Así, Compromissaris FCB, Dignitat Blaugrana, El Senyor Ramon, Seguiment FCB, Sí al Futur, Som un Clam, Suma Barça, Transparència Blaugrana y Un Crit Valent han suscrito un comunicado conjunto que, «por un FCB modélico, más transparente y participativo», han decidido unirse contra la convocatoria de una asamblea telemática por ser «una muestra de la voluntad de la Junta Directiva de evitar el debate abierto y la participación activa de los socios y socias. Esta decisión entendemos es contraria a los valores de transparencia y buen gobierno que deben guiar la actuación del Club. En un momento en que se trabaja para volver a llevar a miles de socios y socias al nuevo Camp Nou, no comprendemos que no se les convoque a una Asamblea presencial».
En síntesis, plantean una reconvocatoria de la asamblea del sábado. O sea, volverla a fijar para más adelante en un formato híbrido una vez reformuladas las cuentas, evitando así el mal efecto y la mala imagen de un eventual rechazo a su aprobación por parte de la sala. «Esta acción/propuesta que hacemos no genera riesgos para el club ni para las competiciones. Esta reformulación no tendrá impacto en el límite salarial (para realizar fichajes, si procede, en el mercado de enero de 2025), ya que LaLiga no aceptó el beneficio antes mencionado; ni tampoco tendrá impacto en la tesorería, debido a que el Club ha aceptado que no percibirá los pagos pendientes», afirman.

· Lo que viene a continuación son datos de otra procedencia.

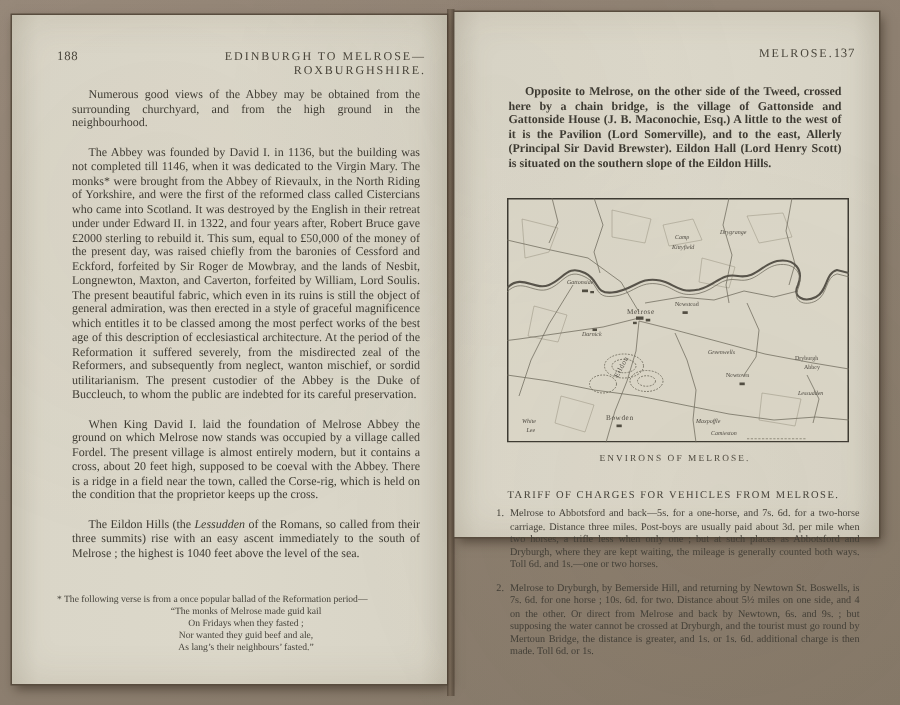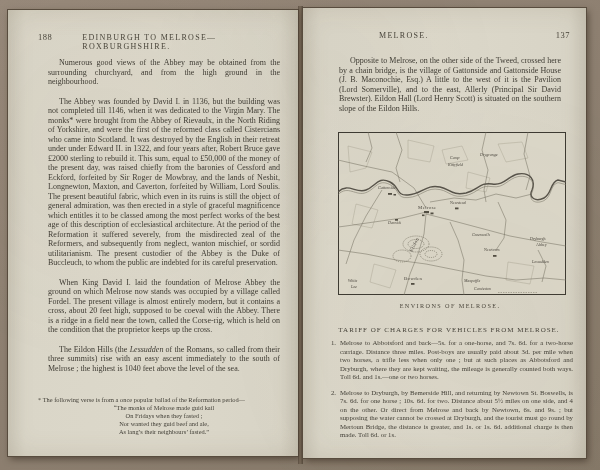--- a/index.html
+++ b/index.html
@@ -22,7 +22,7 @@
     font-size:8px;letter-spacing:1.3px;color:#48443a;
   }
   .runhead .folio{font-size:8.5px;letter-spacing:.5px;}
-  .runhead .rh-title{flex:1;text-align:left;padding-left:30px;}
+  .runhead .rh-title{flex:1;text-align:right;padding-left:30px;}
   .page-right .runhead{left:26px;right:16px;}
   .bodytext{
     position:absolute;text-align:justify;

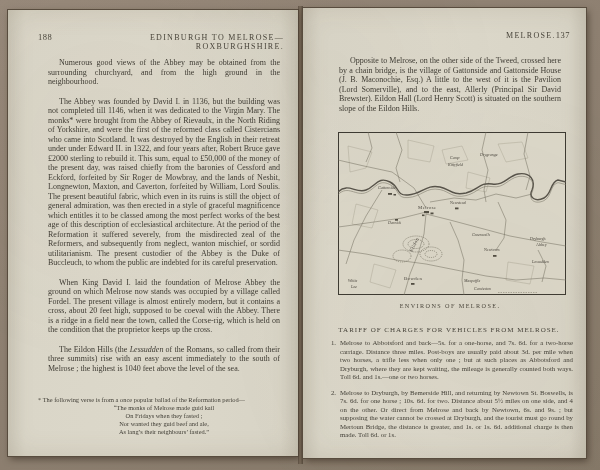--- a/index.html
+++ b/index.html
@@ -15,7 +15,7 @@
     box-shadow:0 0 0 1px #584c3e,2px 3px 7px rgba(40,30,18,.55),inset 0 0 26px rgba(120,105,80,.18);
   }
   .page-left{left:8px;top:10px;width:290px;height:446px;}
-  .page-right{left:303px;top:8px;width:283px;height:450px;}
+  .page-right{left:303px;top:8px;width:283px;height:350px;}
   .runhead{
     position:absolute;top:22px;left:30px;right:14px;
     display:flex;align-items:baseline;

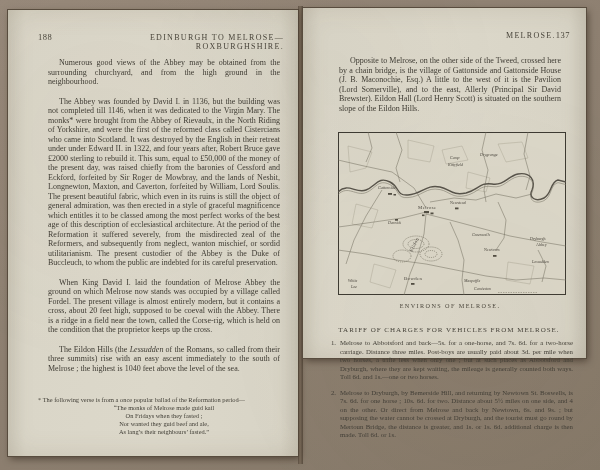--- a/index.html
+++ b/index.html
@@ -30,7 +30,7 @@
     text-rendering:optimizeLegibility;
   }
   .page-left .bodytext{top:38px;left:30px;width:252px;}
-  .page-right .bodytext{top:38px;left:26px;width:242px;}
+  .page-right .bodytext{top:38px;left:26px;width:242px;font-weight:bold;}
   .bodytext p{margin:10px;text-indent:11px;}
   .em{font-style:italic;}
   .footnote{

En caso de que Laporta no se avenga a alterar la agenda de la asamblea, llaman a los compromisarios -este martes vence el plazo para reclamar turno de palabra- a que intervengan para pedir in situ el aplazamiento y votar negativamente a las cuentas si la mesa persiste en mantener el orden del día.
También suscriben unánimemente que es la hora de pedir «explicaciones precisas sobre operaciones como la venta de participaciones de Barça Studios, las negociaciones con Nike, las comisiones en los traspasos (que fue un explícito compromiso electoral de la Junta Directiva), la relación entre el proveedor ISL y la Junta Directiva, y otras cuestiones tratadas con opacidad. La Junta Directiva debe rendir siempre cuentas, de forma más clara y transparente. Especialmente en todo lo relativo a la vuelta al Camp Nou, que es un ejemplo más de lo que expresamos. De entrada, ha quedado excluido el Palau Blaugrana del proyecto, contradiciendo el mandato aprobado en Asamblea. Sin embargo, las fechas anunciadas para el regreso al Estadio han sido cambiadas varias veces, afectando directamente al presupuesto económico del año próximo. Además, las dudas sobre la ejecución de las obras del Camp Nou y su coste real, más todo lo referente al precio de los abonos, exigen la máxima transparencia, puesto que estamos hablando de más de 1.500 millones de euros, y de la economía de muchos socios y socias que no saben si podrán acceder a los precios que se fijen».
Reivindicaciones sociales hoy más que nunca justificadas en el contexto de la gestión totalitarista de Laporta y de su junta. Enfrente, se toparán con la actitud presidencialista e inflexible de no modificar una hoja de ruta que, sospechosamente, pasa por una asamblea aislada, virtual y digitalizada. O sea, controlada por completo, para asegurarse que las cuentas, las suyas con irregularidades, sean aprobadas.